There are, however, differences in how quiet luxury is perceived in the Chinese market and different causes for its popularity. In China, first-time luxury buyers have been the driver of luxury growth for the past two decades, with 10 to 15 per cent (mostly younger shoppers and people from lower-tier cities) entering the luxury world every year for the past five years. Veronique Yang, managing director and senior partner at BCG, says these younger consumers are attuned to the effect of international TV shows such as Succession, which has popularised the idea of stealth wealth dressing. These shoppers are also style-driven and in constant search of newness, which “old money style” as an aesthetic provides in a market that has long been dominated by logos and recognisable branding. “The concept of logo, the concept of loud luxury, is established in the Chinese market, but this quiet luxury is new, and therefore attracts attention,” says Yuwan Hu, vice president of Daxue Consulting.

Hu also points at a shift in the way Chinese consumers express status. “The attitude is less about showing you are rich and more about showing that you have taste,” she says. It’s something that BCG’s Yang also recognises. “Under these economic conditions, people don’t want to look too rich and too showy with big brand logos . . . but they still do want other people to understand and recognise their social status,” she says.
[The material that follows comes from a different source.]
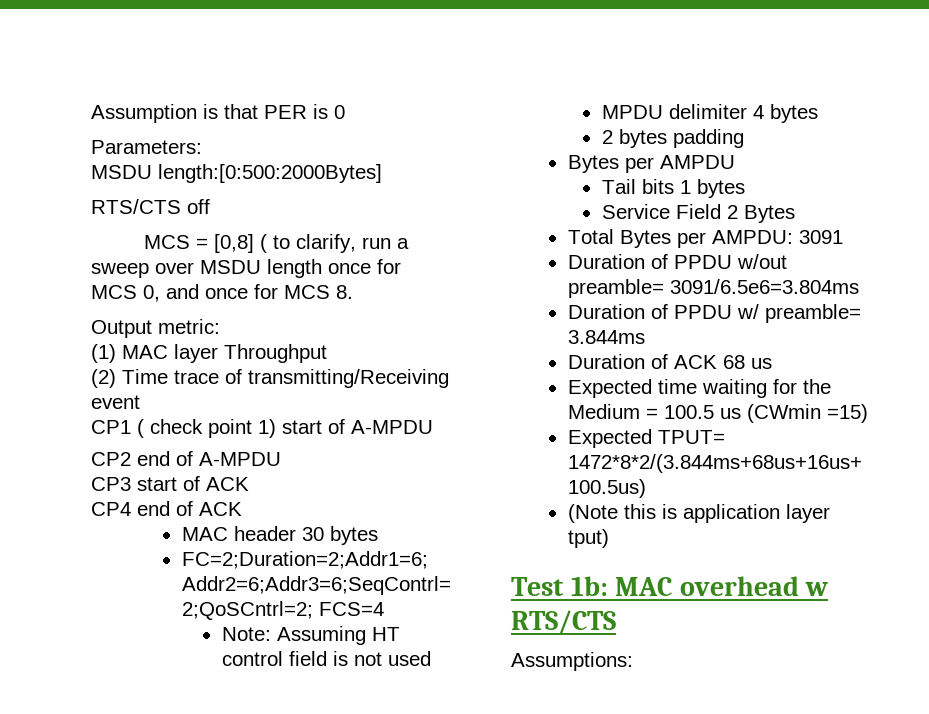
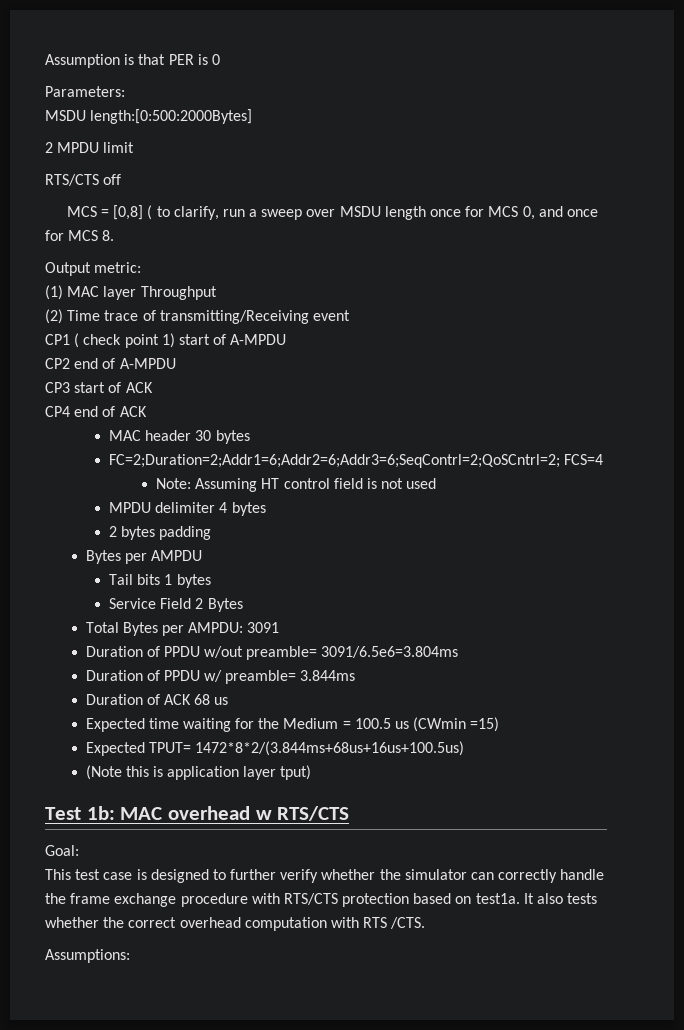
+ 2 MPDU limit
+ Goal:
+ This test case is designed to further verify whether the simulator can correctly handle the frame exchange procedure with RTS/CTS protection based on test1a. It also tests whether the correct overhead computation with RTS /CTS.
Old-money-style bags popular in Mr Bags’ “Top 30 trendiest bags” list, such as the Loro Piana Extra Pocket L19 and The Row Margaux tote, are still very recognisable despite the absence of logos and branding. “Chinese consumers still hope that other people can recognise from the small details that this is a luxury brand, but in a toned-down style,” says Yang. 

In this context, quiet luxury — which in Europe and the US has been described as a sober way to dress for the wealthy in a time of sharp economic and social divisions — becomes in itself a signifier of class and status in China, where inequality remains high despite government calls for “common prosperity”.

“Today’s trends reflect more of a continuing widening of wealth disparities than a quest for common prosperity,” Pooky Lee, fashion curator and co-director of Shanghai-based creative agency Poptag, writes via email. “The polarisation of the local market perfectly reflects this: people either buy high-end luxury goods or buy Uniqlo. There’s less and less room for others.”